In previous versions of TADS, when the program started running, TADS called an initialization function (called init) to carry out any special start-up processing that the program wanted to perform. This function performed any needed initialization, then returned. The system then entered a command loop, in which the system prompted the user, read a command line, parsed the command, and called program functions and methods to execute the operations of the command.
TADS 3 does not have a built-in parser, and it doesn't even have a built-in command loop. Instead, the program is responsible for all of this. At start-up, the VM calls an "entrypoint" function (called _main). This function is called the entrypoint because it's the point at which control enters the program. The _main function does not return until the program has finished executing. Once _main returns, TADS 3 terminates the program.
In this respect, TADS 3 is more like a traditional programming language (such as Java or C++) than it is like previous versions of TADS. This approach requires some extra coding in the game program, but it provides much greater flexibility, since the program is no longer forced to work with a pre-defined command loop. Besides, any extra code needed for start-up will eventually be available from libraries, so most game authors won't have to code this part of the program anyway.
The _main function receives one argument, which is a list giving the strings making up the command line. The first entry in this list is the name of the program image file; the subsequent entries in the list are the strings that follow the image file name on the command line that started the program. The rules for parsing command lines vary from system to system, but on most systems, arguments are delimited by spaces unless the arguments are enclosed in quotation marks. For example, this command line:
t3run mygame "first argument" second third
Would yield a list with four elements on most systems:
'mygame.t3' 'first argument' 'second' 'third'
The _main routine normally also sets up the default display function, so that double-quoted strings and embedded text can be displayed. See Default Display Function for details.
Note that most libraries will probably include their own VM-level (_main) entrypoint implementation. This is the primary reason for the odd name: most libraries will probably provide standard implementations of _main(), which will set up and then call another function, to be provided by the user code. Library-provided _main() functions will probably want to set up a top-level error handler (via the try statement), check the pre-initialization mode, possibly process the command-line arguments or other environmental data, and call a secondary entrypoint function provided by user code. This is akin to the way most C compilers work: the compiler's standard run-time library provides a low-level start-up routine, which serves as the entrypoint from the operating system; this function normally does some initial processing, then calls the main() function defined by the program.
TADS comes with source code for a default start-up module. This code is in a file called _main.t, in the same directory as the compiler. By default, t3make will automatically include this module in your program, which makes it unnecessary for you to add the module to your build explicitly.
The code in _main.t implements several functions and objects that most TADS 3 programs will need. Most programs will have no reason to modify the default versions provided in _main.t, which is why t3make includes the file in all builds by default; however, if you do need to replace this module, you can use the –nodef compiler option to tell the compiler not to include this default module.
The functions and objects implemented in _main.t are:
All of this is done within a try/catch block; if any exceptions are caught at this level, the catch block displays the exception's error message and terminates the program.

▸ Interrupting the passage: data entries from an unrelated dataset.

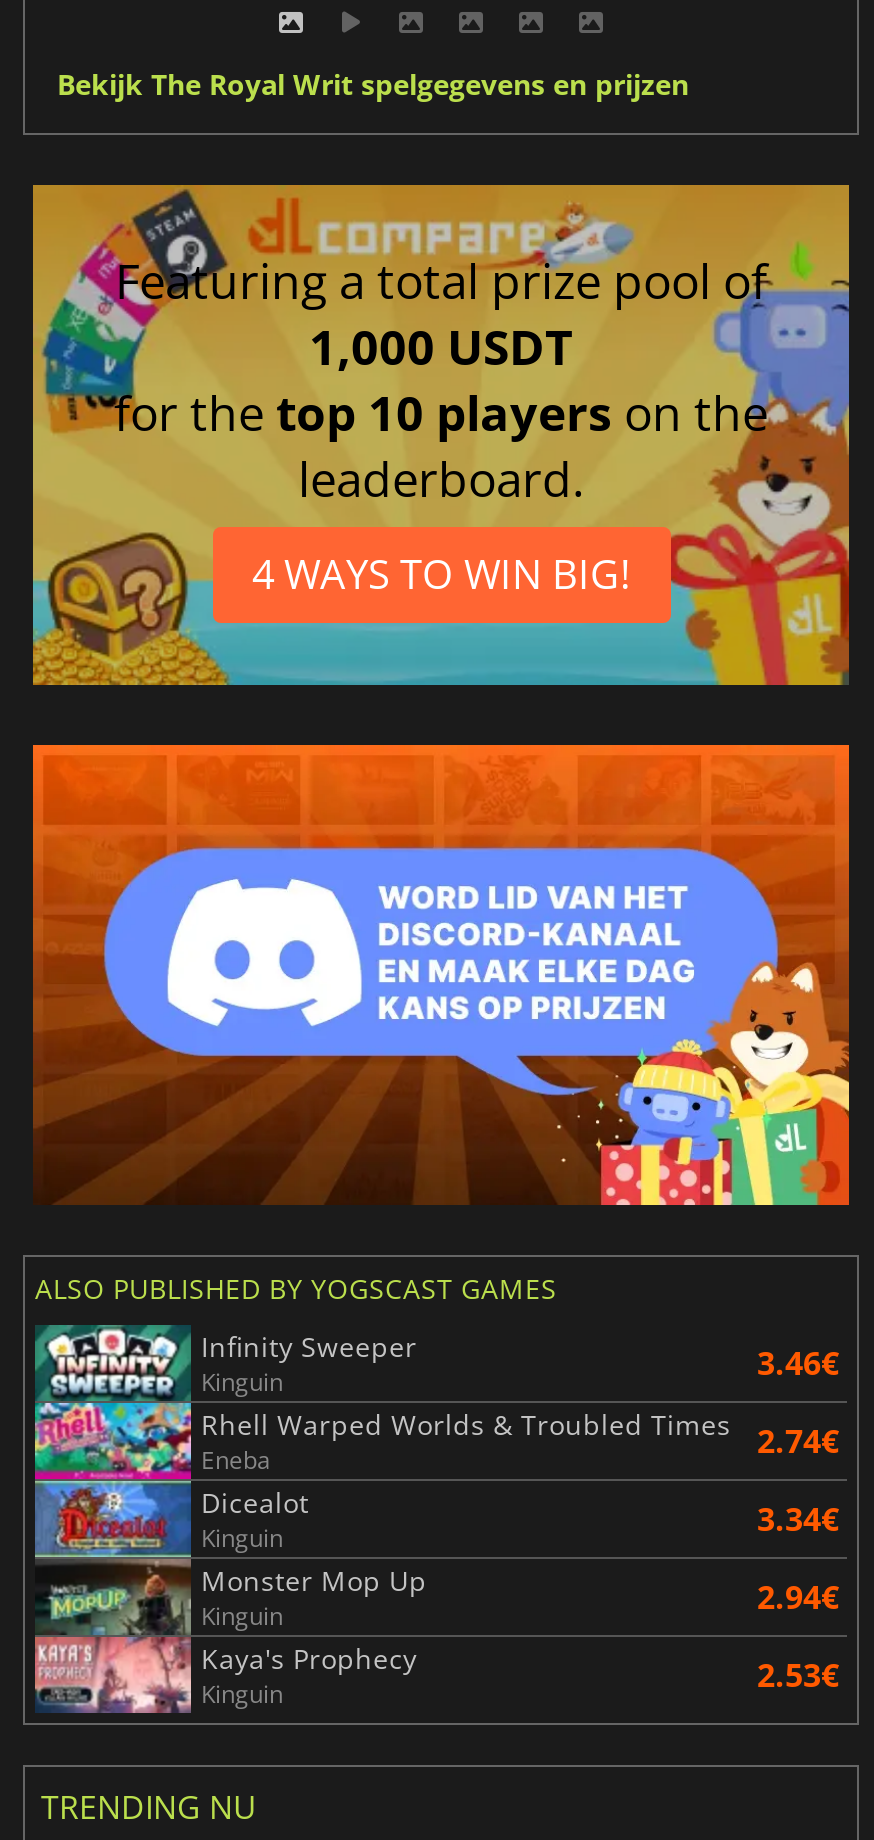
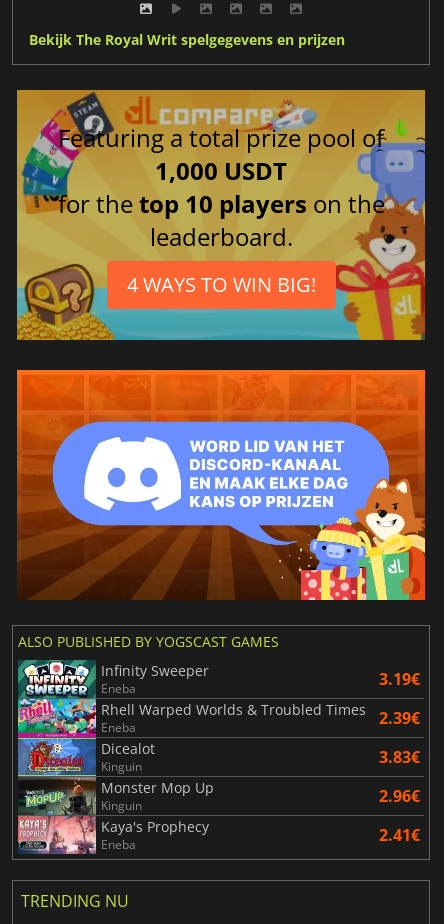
- Kinguin
- 3.46€
+ Eneba
+ 3.19€

- Rhell Warped Worlds & Troubled Times 2.74€
+ Rhell Warped Worlds & Troubled Times 2.39€

- 3.34€
+ 3.83€

- 2.94€
+ 2.96€

- Kinguin
- 2.53€
+ Eneba
+ 2.41€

When you use the default start-up code, you must define the main(args) function. This function is your program's main entrypoint; the default start-up code calls main(args) after performing its initialization steps, as described above. "args" is a list of strings giving the arguments to the program.
With TADS 2, if your game program defined a function called preinit(), the compiler called this function after completing compilation and before writing the binary .GAM file. TADS 3 has a similar mechanism but implements it differently.

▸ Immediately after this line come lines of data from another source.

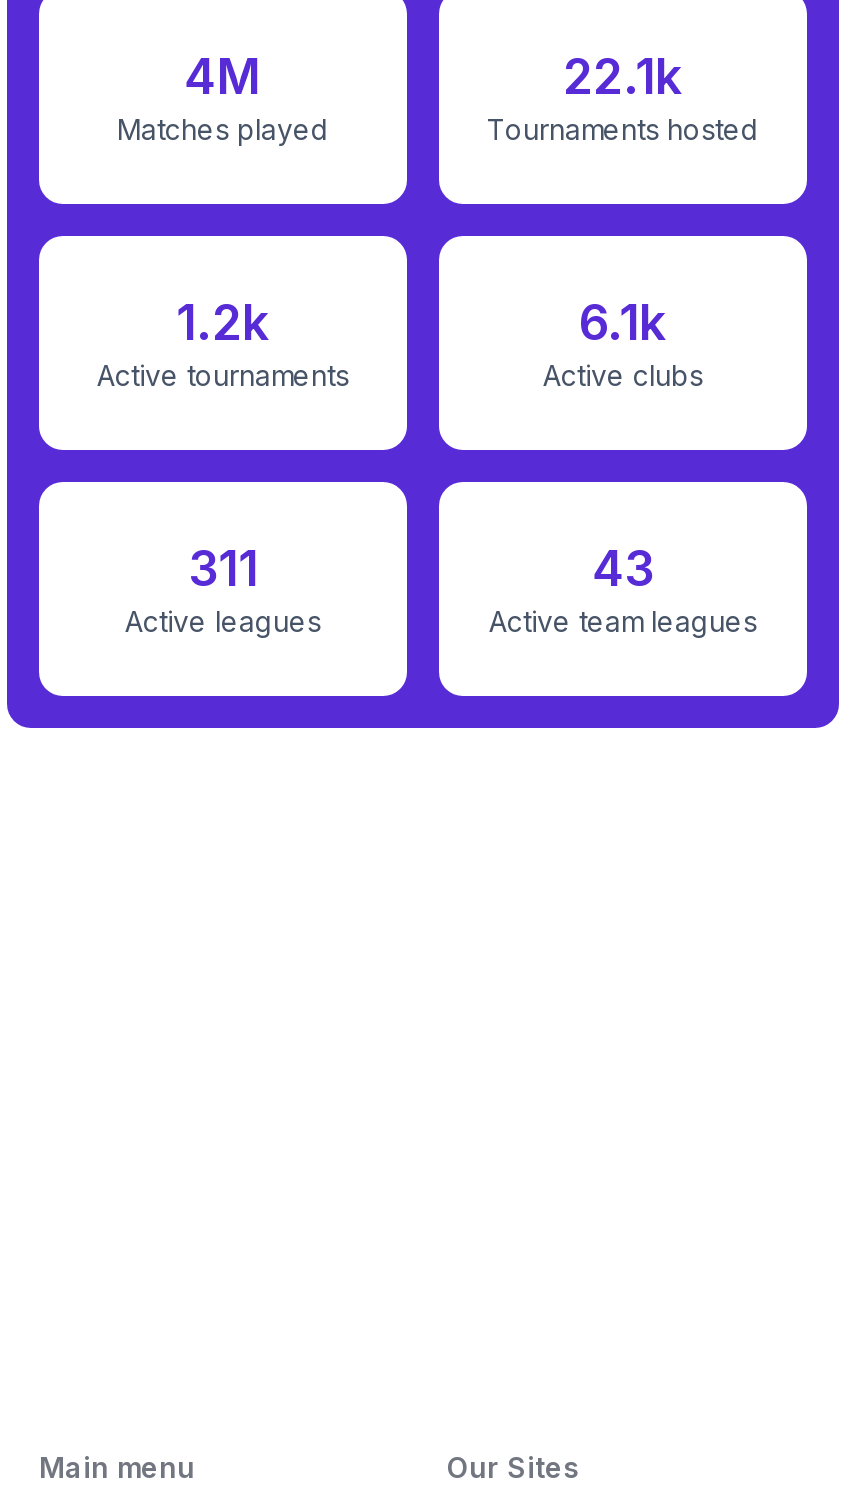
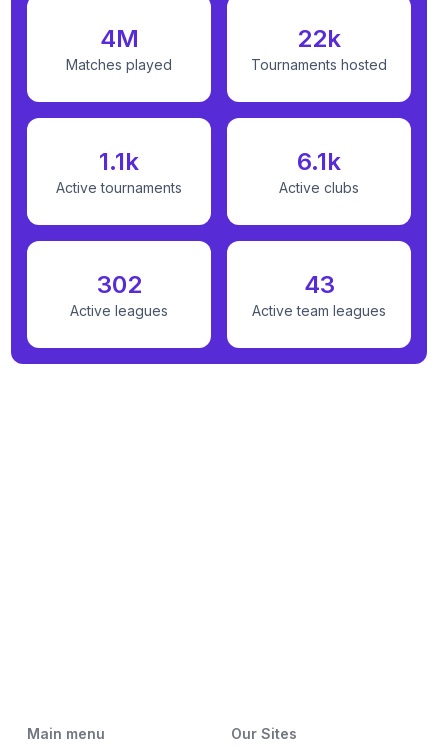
- 22.1k
+ 22k

- 1.2k
+ 1.1k

- 311
+ 302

Note that, if you're using the default start-up code, you should perform pre-initialization by defining one or more PreinitObject instances. Refer to library pre-initialization for details.
In TADS 3, after linking is complete, when not compiling for debugging, t3make calls the main entrypoint function (_main), just as it would for normal execution. However, the system sets a special internal flag that indicates that it's performing pre-initialization rather than a normal run of the program. You can access this flag via the t3GetVMPreinitMode() function in the "t3vm" function set; this function returns true if pre-initialization is taking place, nil during normal execution.
When you compile for debugging (with the "-d" flag to t3make, for example), the compiler does not perform pre-initialization. Instead, this step is deferred until you run the program with the interpreter. This difference is important because it allows you to step through the pre-initialization code with the debugger when you compile for debugging; if pre-initialization were to run as part of compilation for a debug build, you wouldn't have a chance to trace through that code.
Note that the difference between the debug and non-debug build modes does not mean that you have to write your code differently for the two modes. Pre-initialization runs in both types of builds, and runs in the same sequence in both types of builds; as far as your program is concerned, there's no difference at all. The only difference is where the pre-initialization step is carried out. Here's a summary of the sequence of events in the two cases:
Normal (non-debug) builds:
· Compiler:
o Compiles program
o Runs pre-initialization
· Interpreter:
o Executes the main program
Debug builds:
o Compiles program
o Runs pre-initialization
o Executes the main program
In both cases, the sequence of events that your program sees is the same: compile, pre-initialize, run.